November 17th 2011
Sometimes it feels like the Ramones were the greatest pop band that ever existed. They were so dumb it was beautiful and their songwriting genius squeezed out so much melody and emotion from the simplest of ideas. Their first 3 albums were buzzsaw perfection- a combination of classic rock n roll, teenage drama and Phil Spector girl group grandeur.
Their impact was so massive with those early records that the Spector produced fifth album, 1980’s ‘End Of The Century’ masterpiece is often overlooked.
The Vaccines (interviewed in detail here) know this. Their set is dripping with the reverb drenched, buzzsaw genius of da brudders Spector moment. Watching them live they are, arguably, the closest you can get now to the Ramones at their peak. There are sublime moments tonight when they hint at Ramones genius on the wall of sound guitars and euphoric melodies and the downstroke intensity of the brothers. The Vaccines also have that knack of writing real tearjerkers and share the love of all things girl group. Of course the Vaccines have their own take on this, there is something very British about what they do- a euphoric, melodic chainsaw of pop perfection sieved through classic Brit indie and bands like Jesus And The Mary Chain with a love of garage rock and classic old school American hardcore that gives them their own sound.
This is blissful music, music that surfs on emotion and optimism with a whole series of under two minute anthems that cut all the crap away and leave you with wall of sound guitar rushes underpinning sugar coated melodies that are so classic that they must be covers, accept they are homespun originals from front man Justin Young.

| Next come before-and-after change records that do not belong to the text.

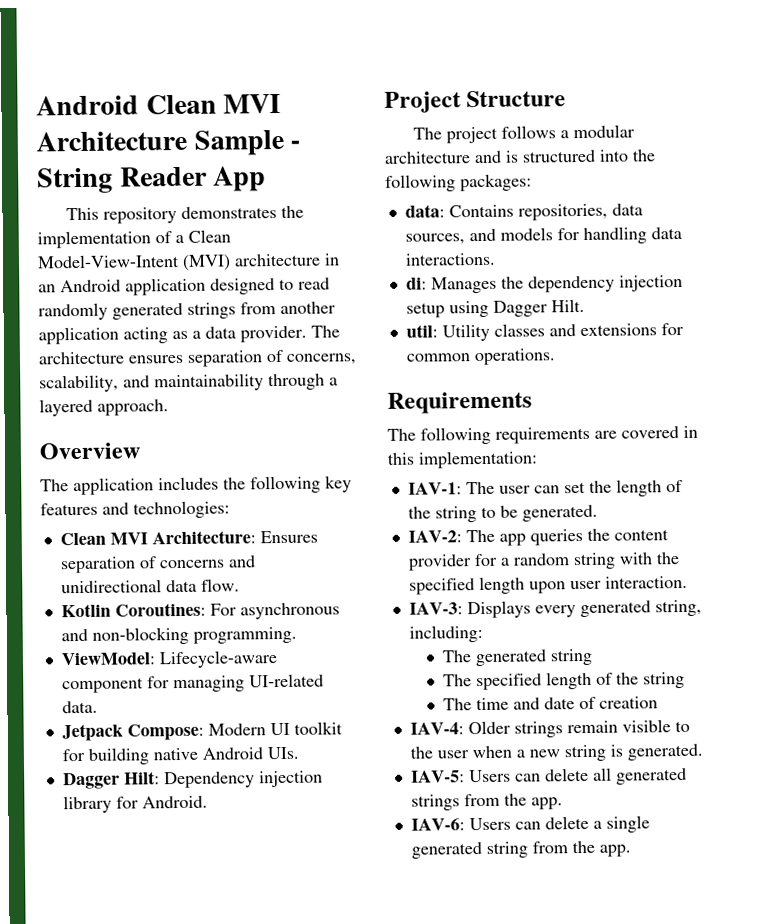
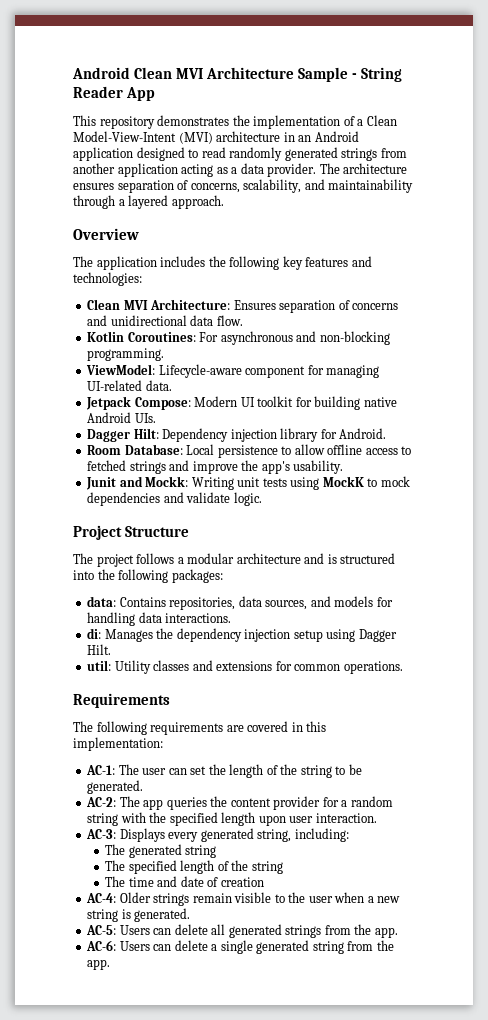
+ Room Database: Local persistence to allow offline access to fetched strings and improve the app's usability.
+ Junit and Mockk: Writing unit tests using MockK to mock dependencies and validate logic.
- IAV-1: The user can set the length of the string to be generated.
+ AC-1: The user can set the length of the string to be generated.
- IAV-2: The app queries the content provider for a random string with the specified length upon user interaction.
+ AC-2: The app queries the content provider for a random string with the specified length upon user interaction.
- IAV-3: Displays every generated string, including:
+ AC-3: Displays every generated string, including:
- IAV-4: Older strings remain visible to the user when a new string is generated.
+ AC-4: Older strings remain visible to the user when a new string is generated.
- IAV-5: Users can delete all generated strings from the app.
+ AC-5: Users can delete all generated strings from the app.
- IAV-6: Users can delete a single generated string from the app.
+ AC-6: Users can delete a single generated string from the app.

The band have a purity that sees them far away from rock star cliche, Justin is so lanky English that it makes him ten times more charismatic than standard rock star fare- he oozes a natural charm that makes the whole audience feel like they are part of the experience. Justin has a voice that combines suburban heartache and joy just like Joey Ramone did all those years ago and defines the band’s cavernous sound with its plaintive, heartfelt tones. His hardcore roots are betrayed by the intensity of purpose in his music and a battered T short of the eighties DC hardcore scene band, Void. It’s not that the Vaccines are actually hardcore, they are, like they say, a pop band but they crank those guitars pretty hard and there is a precision and speed about many of their songs that make them instant moshpit classics.

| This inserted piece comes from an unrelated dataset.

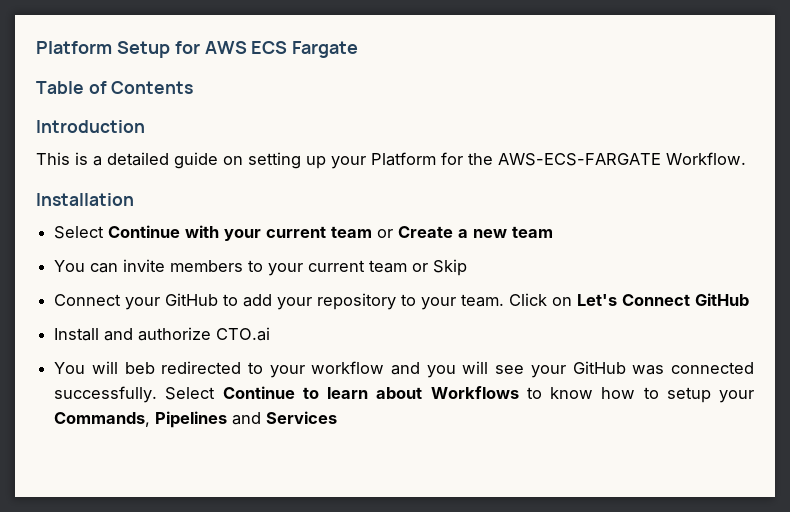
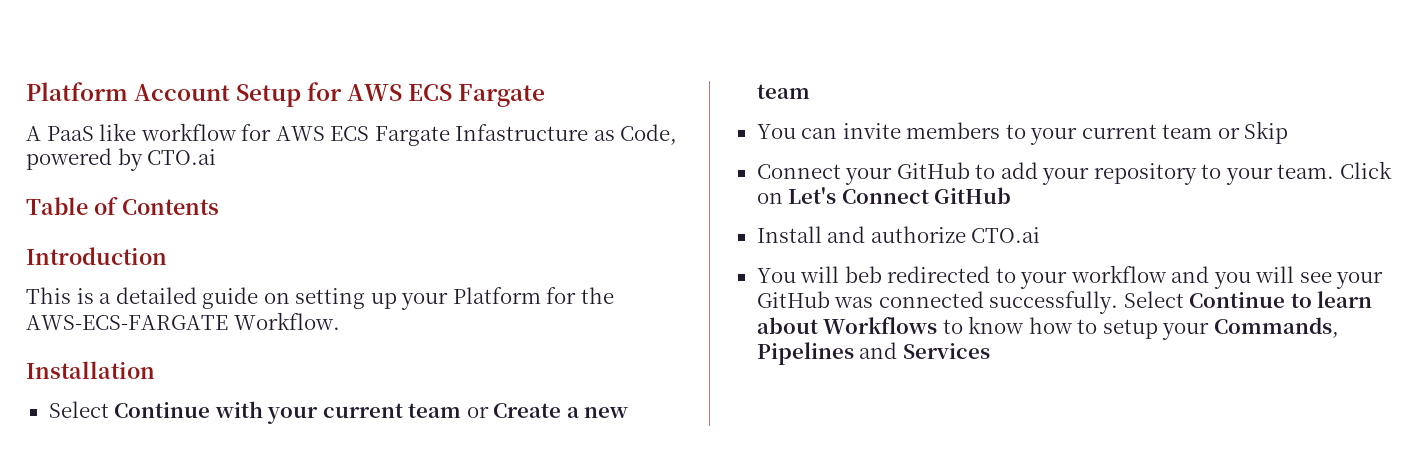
- Platform Setup for AWS ECS Fargate
+ Platform Account Setup for AWS ECS Fargate
+ A PaaS like workflow for AWS ECS Fargate Infastructure as Code, powered by CTO.ai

They also have that timeless, aching melancholia of the girl groups, the Spector produced songs of unrequited, chewing gum love and hope. It’s this understanding of the pure beauty that lies at the heart of great pop music that makes the Vaccines stand out. They are way more than just another indie band, they have a deeper emotional thing going on and an inventiveness that is crammed into those short, sharp songs.
Guitarist Freddie Cowan, the brother of the Horrors keyboard Tom Cowan, is the closet they come to standard rock n roll cool- backstage in his hat and leather jacket he looks like a fifth member of the Clash in the band’s 1981 ”ËLondons Calling’ gangster chic. His playing is exemplary- decorating Justin’s pop epics with cute guitar licks that are catchy as fuck embellishing the already classic songs with extra twists and turns. The rhythm section just keep it tight, a driving bass coupled with the drums playing those great rolling patterns of the Spector generation adding drama to their big beat power.

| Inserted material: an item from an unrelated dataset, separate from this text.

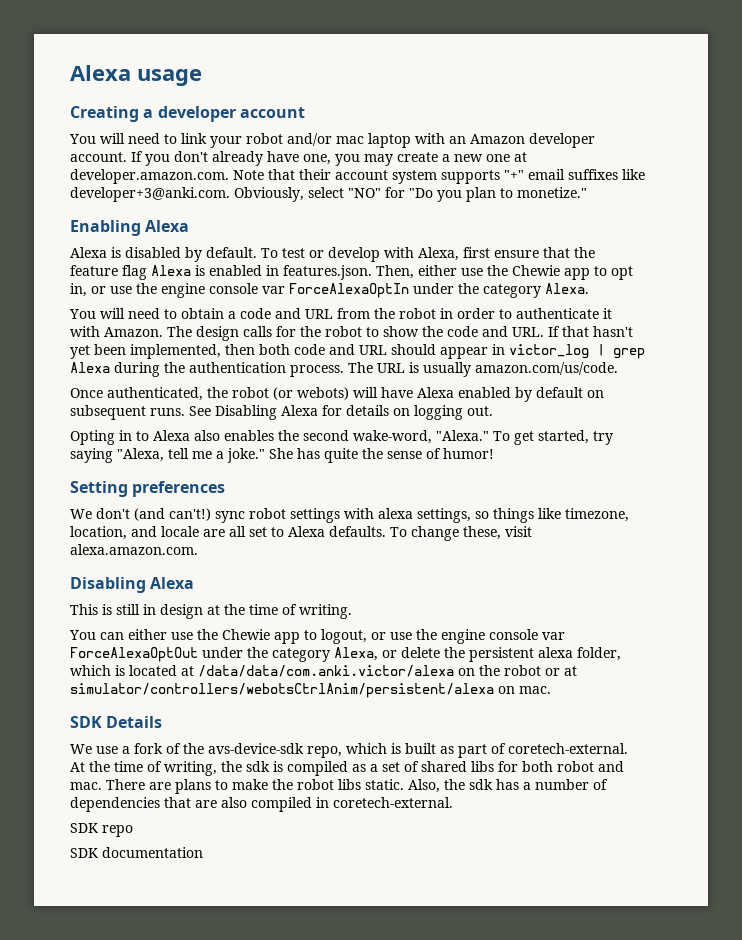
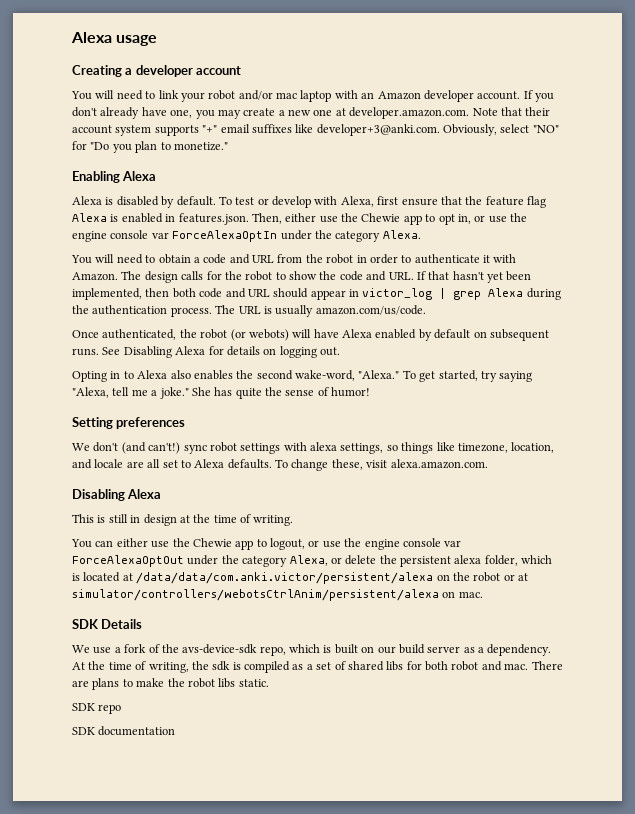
- You can either use the Chewie app to logout, or use the engine console var ForceAlexaOptOut under the category Alexa, or delete the persistent alexa folder, which is located at /data/data/com.anki.victor/alexa on the robot or at simulator/controllers/webotsCtrlAnim/persistent/alexa on mac.
+ You can either use the Chewie app to logout, or use the engine console var ForceAlexaOptOut under the category Alexa, or delete the persistent alexa folder, which is located at /data/data/com.anki.victor/persistent/alexa on the robot or at simulator/controllers/webotsCtrlAnim/persistent/alexa on mac.
- We use a fork of the avs-device-sdk repo, which is built as part of coretech-external.
+ We use a fork of the avs-device-sdk repo, which is built on our build server as a dependency.
- Also, the sdk has a number of dependencies that are also compiled in coretech-external.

They play all the hits and most of the album,there is anew song in there that is slightly longer than their normal 100 seconds and has an added sense of dynamic to it with a fast intro and slow empty verse section, it’s pretty effective and gives a hint to where they could go next.
Justin likes to call the Vaccines a pop band and after the show as we pick through the minutiae of hardcore bands that existed beyond Minor Threat he again talks of pop, and I understand him perfectly. This is real pop, then pop of heartbreak and love, the pop of emotion, love and lust, the pop of feeling a bit lost in the world, a pop that’s doesn’t really exist any more in the cynical marketed to fuck world of modern pop. Maybe that’s why the Vaccines album went to number and they stormed the festival circuit this summer- maybe playing pop with none of the cynicism and heavy duty marketing and desperate autotune faking actually works.
The ultimate victory of the Vaccines success has been to prove that this kind of pop, this purest of pure pop can actually succeed in the branded corporate world.